▸ **GOAL OF THE EXERCISE**: Each line below from the one containing "[398,130,408,139] a ->" through the one containing "[583,314,777,331] [583,343,1002,361] [583,365,886,380]" is to be given again exactly, and no line outside that span.
━━ DATA SECTION
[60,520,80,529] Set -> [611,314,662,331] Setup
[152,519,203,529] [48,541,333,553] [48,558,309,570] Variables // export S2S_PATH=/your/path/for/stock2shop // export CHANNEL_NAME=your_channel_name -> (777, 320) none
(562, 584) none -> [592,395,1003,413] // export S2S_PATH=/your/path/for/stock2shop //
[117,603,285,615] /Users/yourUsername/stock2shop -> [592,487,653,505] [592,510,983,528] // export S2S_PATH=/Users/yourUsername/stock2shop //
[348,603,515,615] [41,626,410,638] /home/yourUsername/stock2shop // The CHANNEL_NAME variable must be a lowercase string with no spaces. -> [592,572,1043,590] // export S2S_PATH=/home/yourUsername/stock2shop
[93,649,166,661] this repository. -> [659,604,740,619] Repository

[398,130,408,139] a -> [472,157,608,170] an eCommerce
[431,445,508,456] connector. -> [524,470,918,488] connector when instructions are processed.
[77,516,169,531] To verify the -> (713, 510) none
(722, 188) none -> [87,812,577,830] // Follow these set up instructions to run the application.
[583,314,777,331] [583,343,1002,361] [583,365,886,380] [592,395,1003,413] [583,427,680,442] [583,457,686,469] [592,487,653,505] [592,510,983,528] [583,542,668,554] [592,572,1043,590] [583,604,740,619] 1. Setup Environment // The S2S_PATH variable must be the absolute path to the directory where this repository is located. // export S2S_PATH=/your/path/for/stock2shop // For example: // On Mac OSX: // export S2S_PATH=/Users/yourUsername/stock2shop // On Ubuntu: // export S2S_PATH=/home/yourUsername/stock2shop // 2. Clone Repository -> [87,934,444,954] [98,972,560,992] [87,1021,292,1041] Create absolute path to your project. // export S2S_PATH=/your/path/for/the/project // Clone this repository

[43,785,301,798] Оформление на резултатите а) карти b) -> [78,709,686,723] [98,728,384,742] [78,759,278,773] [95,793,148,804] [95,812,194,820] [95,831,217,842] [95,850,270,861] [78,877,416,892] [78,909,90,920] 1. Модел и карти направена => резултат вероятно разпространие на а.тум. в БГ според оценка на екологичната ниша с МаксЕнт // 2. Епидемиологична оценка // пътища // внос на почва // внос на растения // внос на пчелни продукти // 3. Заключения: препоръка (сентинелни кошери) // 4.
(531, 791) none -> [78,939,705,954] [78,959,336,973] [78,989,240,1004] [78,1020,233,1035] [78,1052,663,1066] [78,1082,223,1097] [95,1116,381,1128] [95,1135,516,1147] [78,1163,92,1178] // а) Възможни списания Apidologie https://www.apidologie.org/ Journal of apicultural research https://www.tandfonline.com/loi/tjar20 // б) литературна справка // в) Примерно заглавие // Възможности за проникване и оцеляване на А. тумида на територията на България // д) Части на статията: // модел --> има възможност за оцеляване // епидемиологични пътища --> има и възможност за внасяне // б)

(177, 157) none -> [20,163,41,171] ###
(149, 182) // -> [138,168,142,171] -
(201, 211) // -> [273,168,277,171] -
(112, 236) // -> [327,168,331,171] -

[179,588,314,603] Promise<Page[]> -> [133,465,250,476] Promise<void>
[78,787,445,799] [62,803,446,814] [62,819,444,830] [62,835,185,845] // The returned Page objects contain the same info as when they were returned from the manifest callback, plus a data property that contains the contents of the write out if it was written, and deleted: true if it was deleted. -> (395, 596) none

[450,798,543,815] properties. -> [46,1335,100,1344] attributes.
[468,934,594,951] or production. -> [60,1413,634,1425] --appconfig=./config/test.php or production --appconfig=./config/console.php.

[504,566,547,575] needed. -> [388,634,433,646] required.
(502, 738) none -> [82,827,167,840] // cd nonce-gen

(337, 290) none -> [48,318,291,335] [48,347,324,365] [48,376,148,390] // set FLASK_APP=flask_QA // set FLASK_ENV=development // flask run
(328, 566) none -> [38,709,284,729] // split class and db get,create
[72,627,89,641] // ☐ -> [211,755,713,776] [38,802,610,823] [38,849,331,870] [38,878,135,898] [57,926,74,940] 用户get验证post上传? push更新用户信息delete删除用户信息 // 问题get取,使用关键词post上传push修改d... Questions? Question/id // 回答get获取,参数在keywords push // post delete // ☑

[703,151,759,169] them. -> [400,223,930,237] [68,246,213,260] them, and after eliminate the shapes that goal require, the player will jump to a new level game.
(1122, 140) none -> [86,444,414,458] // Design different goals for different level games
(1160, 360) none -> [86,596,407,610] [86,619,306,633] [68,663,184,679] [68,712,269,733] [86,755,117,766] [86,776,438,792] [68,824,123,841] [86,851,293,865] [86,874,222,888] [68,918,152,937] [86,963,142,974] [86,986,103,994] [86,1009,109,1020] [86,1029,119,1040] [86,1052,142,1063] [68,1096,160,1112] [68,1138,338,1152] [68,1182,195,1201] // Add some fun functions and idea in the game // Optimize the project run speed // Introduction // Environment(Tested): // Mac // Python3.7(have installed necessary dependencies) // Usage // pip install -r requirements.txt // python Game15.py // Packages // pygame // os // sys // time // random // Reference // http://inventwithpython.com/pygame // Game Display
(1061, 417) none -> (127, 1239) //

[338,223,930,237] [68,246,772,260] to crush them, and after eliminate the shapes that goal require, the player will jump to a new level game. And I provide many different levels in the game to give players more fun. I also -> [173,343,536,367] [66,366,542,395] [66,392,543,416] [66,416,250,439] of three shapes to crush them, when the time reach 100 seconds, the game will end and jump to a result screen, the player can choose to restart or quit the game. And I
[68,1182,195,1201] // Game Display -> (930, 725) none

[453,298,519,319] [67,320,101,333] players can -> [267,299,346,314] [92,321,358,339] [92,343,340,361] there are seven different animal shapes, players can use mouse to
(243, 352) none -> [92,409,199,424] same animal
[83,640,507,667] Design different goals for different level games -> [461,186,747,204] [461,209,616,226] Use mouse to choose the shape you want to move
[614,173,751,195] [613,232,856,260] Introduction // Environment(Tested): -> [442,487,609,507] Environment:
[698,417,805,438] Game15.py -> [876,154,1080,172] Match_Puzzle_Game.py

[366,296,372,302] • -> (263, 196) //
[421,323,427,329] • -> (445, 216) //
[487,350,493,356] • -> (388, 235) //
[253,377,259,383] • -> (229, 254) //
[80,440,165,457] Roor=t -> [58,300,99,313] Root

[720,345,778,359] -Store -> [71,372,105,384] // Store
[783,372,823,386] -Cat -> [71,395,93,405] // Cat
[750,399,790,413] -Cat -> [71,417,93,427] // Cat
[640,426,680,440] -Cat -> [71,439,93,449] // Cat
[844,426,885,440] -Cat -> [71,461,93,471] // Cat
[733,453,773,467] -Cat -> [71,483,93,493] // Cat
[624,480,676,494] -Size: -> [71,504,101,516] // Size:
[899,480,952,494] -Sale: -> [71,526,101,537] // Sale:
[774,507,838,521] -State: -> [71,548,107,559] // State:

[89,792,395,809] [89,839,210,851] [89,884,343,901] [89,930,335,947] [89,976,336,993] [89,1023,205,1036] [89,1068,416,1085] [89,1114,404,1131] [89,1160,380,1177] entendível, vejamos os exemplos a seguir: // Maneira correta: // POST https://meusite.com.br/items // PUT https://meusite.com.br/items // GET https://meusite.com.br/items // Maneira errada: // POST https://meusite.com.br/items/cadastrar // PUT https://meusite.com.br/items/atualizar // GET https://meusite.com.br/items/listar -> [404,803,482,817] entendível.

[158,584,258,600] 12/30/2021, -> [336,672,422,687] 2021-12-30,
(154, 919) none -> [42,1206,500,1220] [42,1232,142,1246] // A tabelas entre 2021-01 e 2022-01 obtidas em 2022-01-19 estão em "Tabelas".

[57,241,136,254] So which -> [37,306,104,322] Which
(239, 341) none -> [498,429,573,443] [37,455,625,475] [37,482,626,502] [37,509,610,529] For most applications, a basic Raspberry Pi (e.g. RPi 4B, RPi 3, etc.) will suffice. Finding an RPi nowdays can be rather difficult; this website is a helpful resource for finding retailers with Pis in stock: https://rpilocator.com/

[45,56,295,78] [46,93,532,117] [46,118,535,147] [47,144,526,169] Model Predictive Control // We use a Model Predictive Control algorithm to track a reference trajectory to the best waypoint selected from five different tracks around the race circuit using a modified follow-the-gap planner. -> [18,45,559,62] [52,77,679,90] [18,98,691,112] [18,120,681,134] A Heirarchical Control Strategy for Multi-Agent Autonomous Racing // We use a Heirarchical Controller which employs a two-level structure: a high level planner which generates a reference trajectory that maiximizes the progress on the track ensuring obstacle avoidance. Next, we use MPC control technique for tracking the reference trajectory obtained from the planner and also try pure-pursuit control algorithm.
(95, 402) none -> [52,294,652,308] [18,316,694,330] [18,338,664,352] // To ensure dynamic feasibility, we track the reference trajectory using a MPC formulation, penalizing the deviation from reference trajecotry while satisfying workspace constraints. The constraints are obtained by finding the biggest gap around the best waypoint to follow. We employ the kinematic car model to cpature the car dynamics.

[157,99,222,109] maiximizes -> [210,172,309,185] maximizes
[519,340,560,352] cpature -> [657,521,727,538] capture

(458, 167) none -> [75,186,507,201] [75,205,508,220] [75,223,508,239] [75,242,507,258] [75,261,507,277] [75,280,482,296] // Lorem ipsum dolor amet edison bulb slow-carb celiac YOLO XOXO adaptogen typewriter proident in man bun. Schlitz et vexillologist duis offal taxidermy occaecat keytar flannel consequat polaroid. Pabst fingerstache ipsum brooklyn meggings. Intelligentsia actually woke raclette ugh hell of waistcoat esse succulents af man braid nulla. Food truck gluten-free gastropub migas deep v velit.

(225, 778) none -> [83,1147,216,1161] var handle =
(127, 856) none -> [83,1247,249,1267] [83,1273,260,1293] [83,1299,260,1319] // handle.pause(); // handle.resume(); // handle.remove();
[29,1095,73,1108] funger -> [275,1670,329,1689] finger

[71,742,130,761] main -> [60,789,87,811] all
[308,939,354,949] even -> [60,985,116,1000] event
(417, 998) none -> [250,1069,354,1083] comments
━━━━
▸ **SOLUTION TO THIS TASK**:
[398,130,408,139] a -> [472,157,608,170] an eCommerce
[431,445,508,456] connector. -> [524,470,918,488] connector when instructions are processed.
[77,516,169,531] To verify the -> (713, 510) none
(722, 188) none -> [87,812,577,830] // Follow these set up instructions to run the application.
[583,314,777,331] [583,343,1002,361] [583,365,886,380] [592,395,1003,413] [583,427,680,442] [583,457,686,469] [592,487,653,505] [592,510,983,528] [583,542,668,554] [592,572,1043,590] [583,604,740,619] 1. Setup Environment // The S2S_PATH variable must be the absolute path to the directory where this repository is located. // export S2S_PATH=/your/path/for/stock2shop // For example: // On Mac OSX: // export S2S_PATH=/Users/yourUsername/stock2shop // On Ubuntu: // export S2S_PATH=/home/yourUsername/stock2shop // 2. Clone Repository -> [87,934,444,954] [98,972,560,992] [87,1021,292,1041] Create absolute path to your project. // export S2S_PATH=/your/path/for/the/project // Clone this repository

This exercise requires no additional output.